As noted in the Introduction, quantization involves several design decisions that are largely orthogonal. In this article, I’ll organize quantization methods based on when they are applied during a model’s development lifecycle. This leads to three broad categories: Post-Training Quantization (PTQ), Quantization-Aware Training (QAT), and Fully Quantized Training (FQT). For each category, I’ll highlight commonly used techniques and the specific design choices they entail.

Post Training Quantization

LLM.int8()

Dettmers et. al.[13] propose a method to use mixed INT8 and FP16/32 to perform the matrix multiplication component (the \(XW\) in \(Y = XW + b\)) of select affine layers in LLMs. The affine layers they pick are those in the MLP block, and the QKV projection layers in the attention block. In their own words:

The LLM.int8() method is the combination of absmax vector-wise quantization and mixed precision decomposition.

Let us parse the technical terms used in this quote, and see how they are used to implement mixed INT8/FP16 matrix multiplication in LLM.int8().

  • Absmax Quantization: To quantize an FP16 tensor (of any dimension) \(X_{f16}\) to INT8, we first scale it to bring it within the INT8 range \([-128,127]\), and then round it to the nearest integer. In the Absmax method, the scale factor is \(127\) divided by the absolute maximum element of the tensor \(X_{f16}\). \[ X_{i8} = \left\lfloor \frac{127\cdot X_{f16}}{\max_j\left(\lvert X_{f16}^{(j)}\rvert\right)} \right\rceil \]

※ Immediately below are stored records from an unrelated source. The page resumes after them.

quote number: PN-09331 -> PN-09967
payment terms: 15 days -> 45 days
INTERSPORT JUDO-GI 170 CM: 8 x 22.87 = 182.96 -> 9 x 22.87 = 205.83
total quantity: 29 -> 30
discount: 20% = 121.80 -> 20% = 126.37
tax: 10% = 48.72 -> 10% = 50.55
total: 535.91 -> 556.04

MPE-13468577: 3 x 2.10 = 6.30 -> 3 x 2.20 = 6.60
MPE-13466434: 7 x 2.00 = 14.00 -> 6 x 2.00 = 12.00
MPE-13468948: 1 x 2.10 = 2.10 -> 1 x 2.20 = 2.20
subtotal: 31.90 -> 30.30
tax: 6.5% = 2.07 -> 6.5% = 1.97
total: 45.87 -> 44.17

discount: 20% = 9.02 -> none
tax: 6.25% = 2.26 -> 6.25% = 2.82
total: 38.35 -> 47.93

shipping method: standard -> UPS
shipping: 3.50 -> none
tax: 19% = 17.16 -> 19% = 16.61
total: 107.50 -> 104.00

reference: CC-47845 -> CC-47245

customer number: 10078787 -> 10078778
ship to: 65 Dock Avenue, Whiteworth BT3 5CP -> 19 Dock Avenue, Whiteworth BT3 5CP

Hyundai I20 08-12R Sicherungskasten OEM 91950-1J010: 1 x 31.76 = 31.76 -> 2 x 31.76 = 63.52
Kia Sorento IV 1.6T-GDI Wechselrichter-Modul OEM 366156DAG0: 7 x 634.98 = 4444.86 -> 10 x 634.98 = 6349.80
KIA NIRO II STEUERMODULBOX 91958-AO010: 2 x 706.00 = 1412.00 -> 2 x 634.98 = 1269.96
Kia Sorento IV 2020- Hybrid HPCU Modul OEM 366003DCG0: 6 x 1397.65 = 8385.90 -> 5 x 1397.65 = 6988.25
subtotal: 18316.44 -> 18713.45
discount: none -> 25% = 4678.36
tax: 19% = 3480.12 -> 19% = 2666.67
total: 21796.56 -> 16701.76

  • Vector-wise Quantization: Let \(X_{f16} \in \mathbb{R}^{t \times h}\) and \(W_{f16} \in \mathbb{R}^{h \times o}\) represent the inputs to an affine layer, and its weight matrix respectively, in FP16. To perform matrix multiplication in INT8, we first need to quantize \(X_{f16} \to X_{i8}\) and \(W_{f16} \to W_{i8}\). We can use two Absmax style scaling factors, \(\max_j\lvert X_{f16}^{(j)}\rvert\) and \(\max_j\lvert W_{f16}^{(j)}\rvert\). Vector-wise Quantization increases scaling granularity by using an independent Absmax scaling factor for each row of \(X_{f16}\) and for each column of \(W_{f16}\). Let \(c_{x_{f16}} \in \mathbb{R}^{t \times 1}\) and \(c_{w_{f16}} \in \mathbb{R}^{1 \times o}\) be those scaling factors. To perform \(X_{f16}W_{f16}\) in INT8:

    1. We mutiply scale factors to rows of \(X_{f16}\) and columns of \(W_{f16}\), and round elements to nearest integer, to get \(X_{i8}\) and \(W_{i8}\).
    2. Compute INT8 matrix multiplication, while accumulating in INT32 to get \(C_{i32} = X_{i8}W_{i8}\).
    3. Dequantize back to FP16 by scaling down \(C_{i32}\) by the cross product \(c_{x_{f16}} \otimes c_{w_{f16}}\), to get the final result: \[ X_{f16}W_{f16} \approx \underbrace{\frac{1}{c_{x_{f16}} \otimes c_{w_{f16}}}}_{S_{f16}} C_{i32} \] We need to dequantize the output as all computations other than matrix multiplications inside select affine layers, will be performed in FP16 and will require FP16 activations.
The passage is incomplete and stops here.